*Task objective*
Write each entry again exactly as shown, but without the images it holds.

[Data extracted from a collection]
=== Begin Enclosure ===

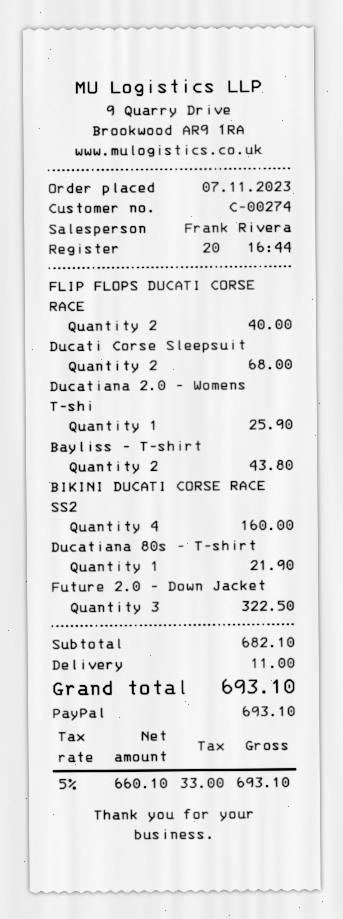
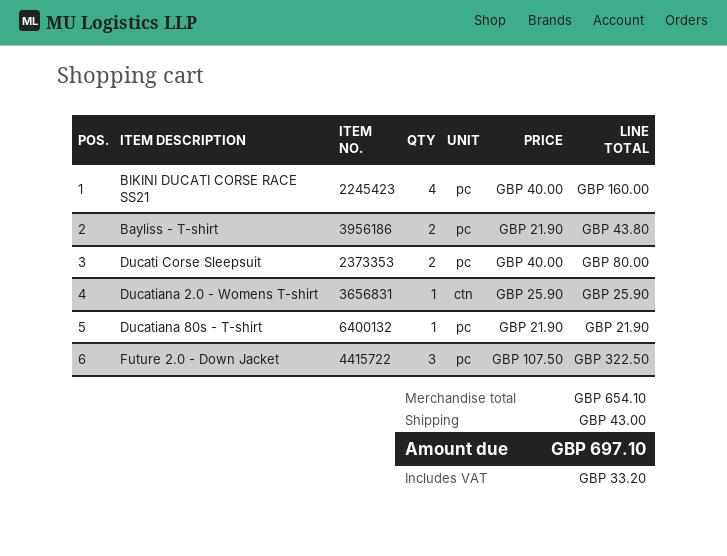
FLIP FLOPS DUCATI CORSE RACE: 2 for 40.00 -> none
Ducati Corse Sleepsuit: 2 for 68.00 -> 2 for 80.00
subtotal: 682.10 -> 654.10
shipping: 11.00 -> 43.00
tax: 33.00 -> 33.20
total: 693.10 -> 697.10

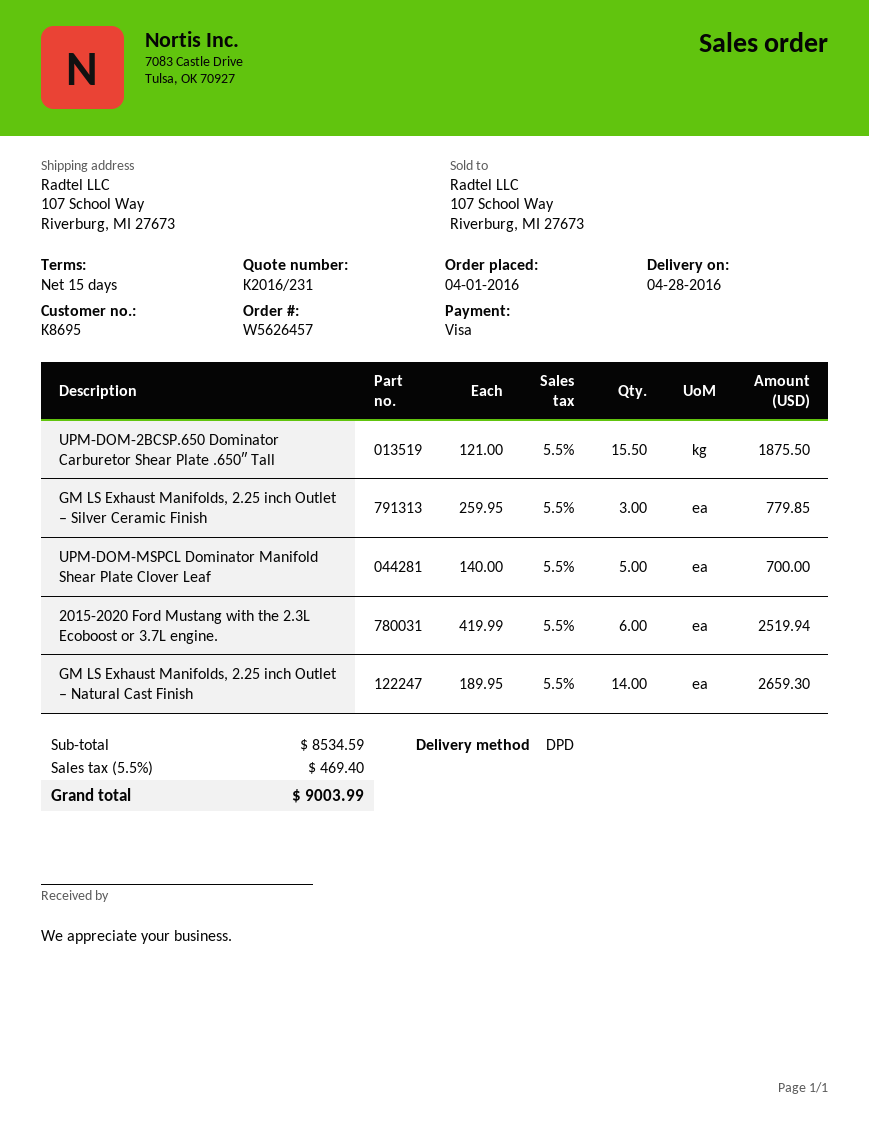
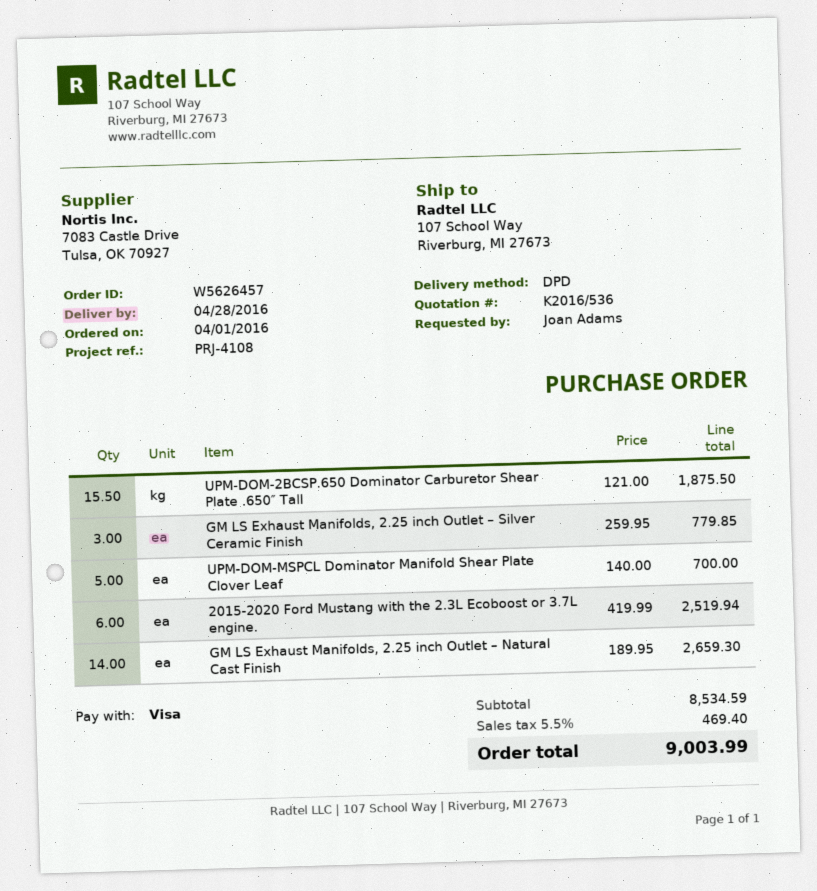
quote number: K2016/231 -> K2016/536

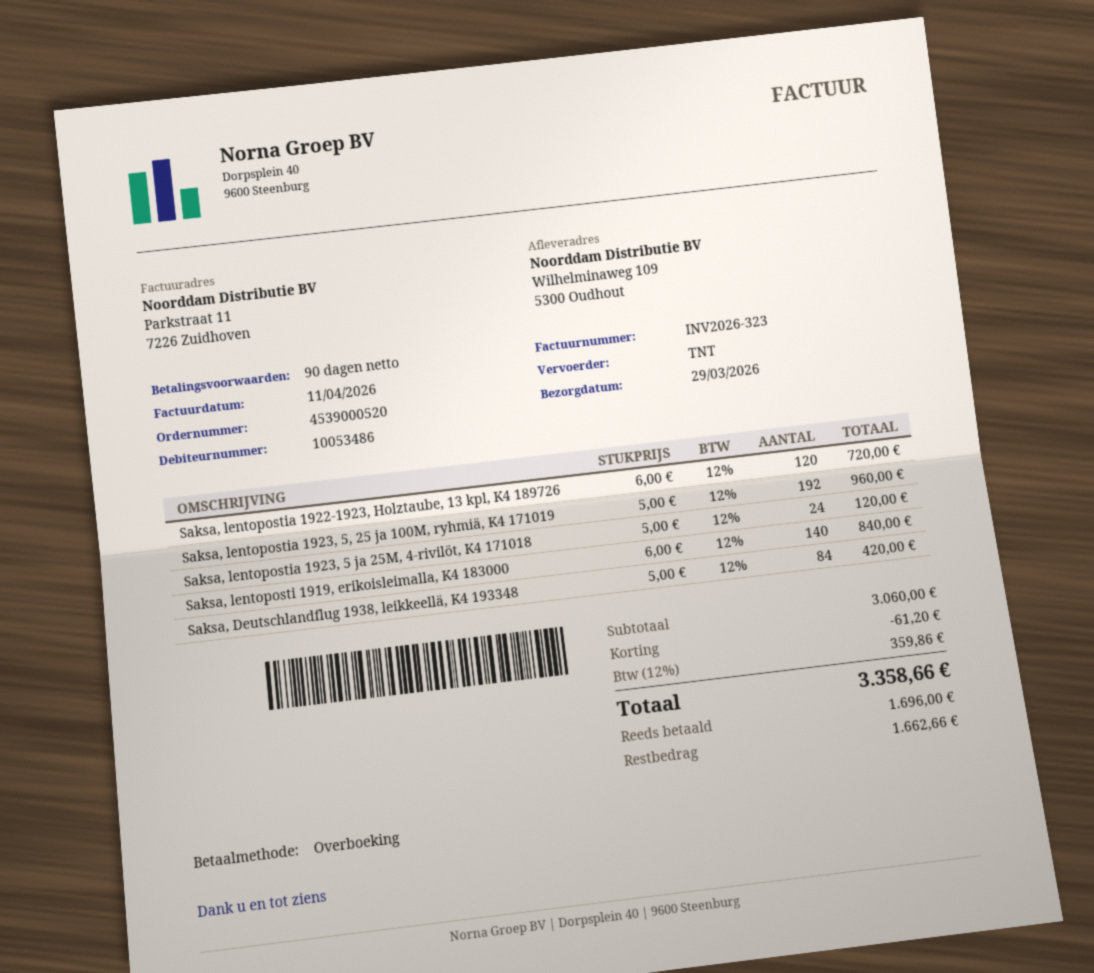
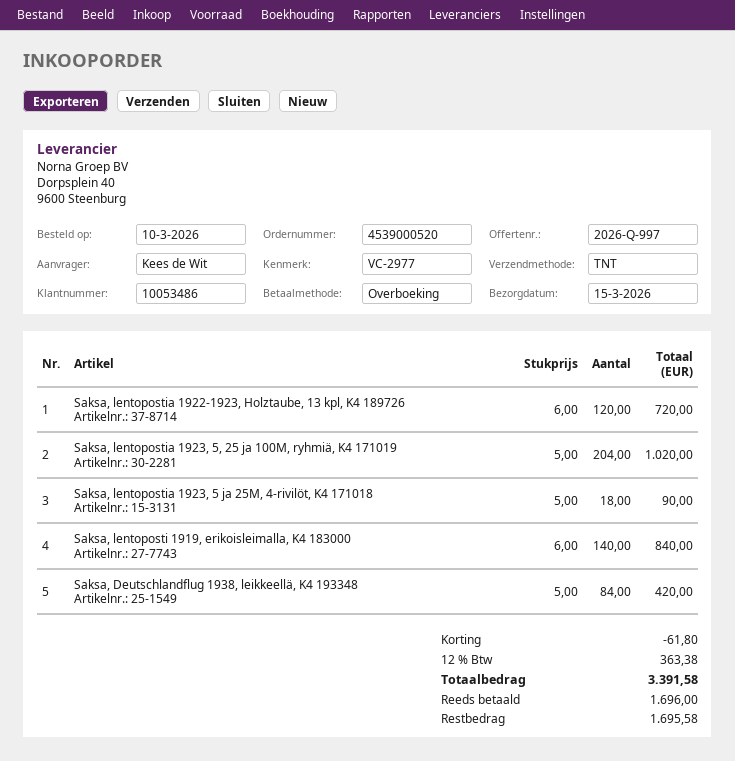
delivery date: 2026-03-29 -> 2026-03-15
Saksa, lentopostia 1923, 5, 25 ja 100M, ryhmiä, K4 171019: 192 x 5.00 = 960.00 -> 204 x 5.00 = 1020.00
Saksa, lentopostia 1923, 5 ja 25M, 4-rivilöt, K4 171018: 24 x 5.00 = 120.00 -> 18 x 5.00 = 90.00
discount: 61.20 -> 61.80
tax: 12% = 359.86 -> 12% = 363.38
total: 3358.66 -> 3391.58
balance: 1662.66 -> 1695.58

=== End Enclosure ===

*Task result*
FLIP FLOPS DUCATI CORSE RACE: 2 for 40.00 -> none
Ducati Corse Sleepsuit: 2 for 68.00 -> 2 for 80.00
subtotal: 682.10 -> 654.10
shipping: 11.00 -> 43.00
tax: 33.00 -> 33.20
total: 693.10 -> 697.10

quote number: K2016/231 -> K2016/536

delivery date: 2026-03-29 -> 2026-03-15
Saksa, lentopostia 1923, 5, 25 ja 100M, ryhmiä, K4 171019: 192 x 5.00 = 960.00 -> 204 x 5.00 = 1020.00
Saksa, lentopostia 1923, 5 ja 25M, 4-rivilöt, K4 171018: 24 x 5.00 = 120.00 -> 18 x 5.00 = 90.00
discount: 61.20 -> 61.80
tax: 12% = 359.86 -> 12% = 363.38
total: 3358.66 -> 3391.58
balance: 1662.66 -> 1695.58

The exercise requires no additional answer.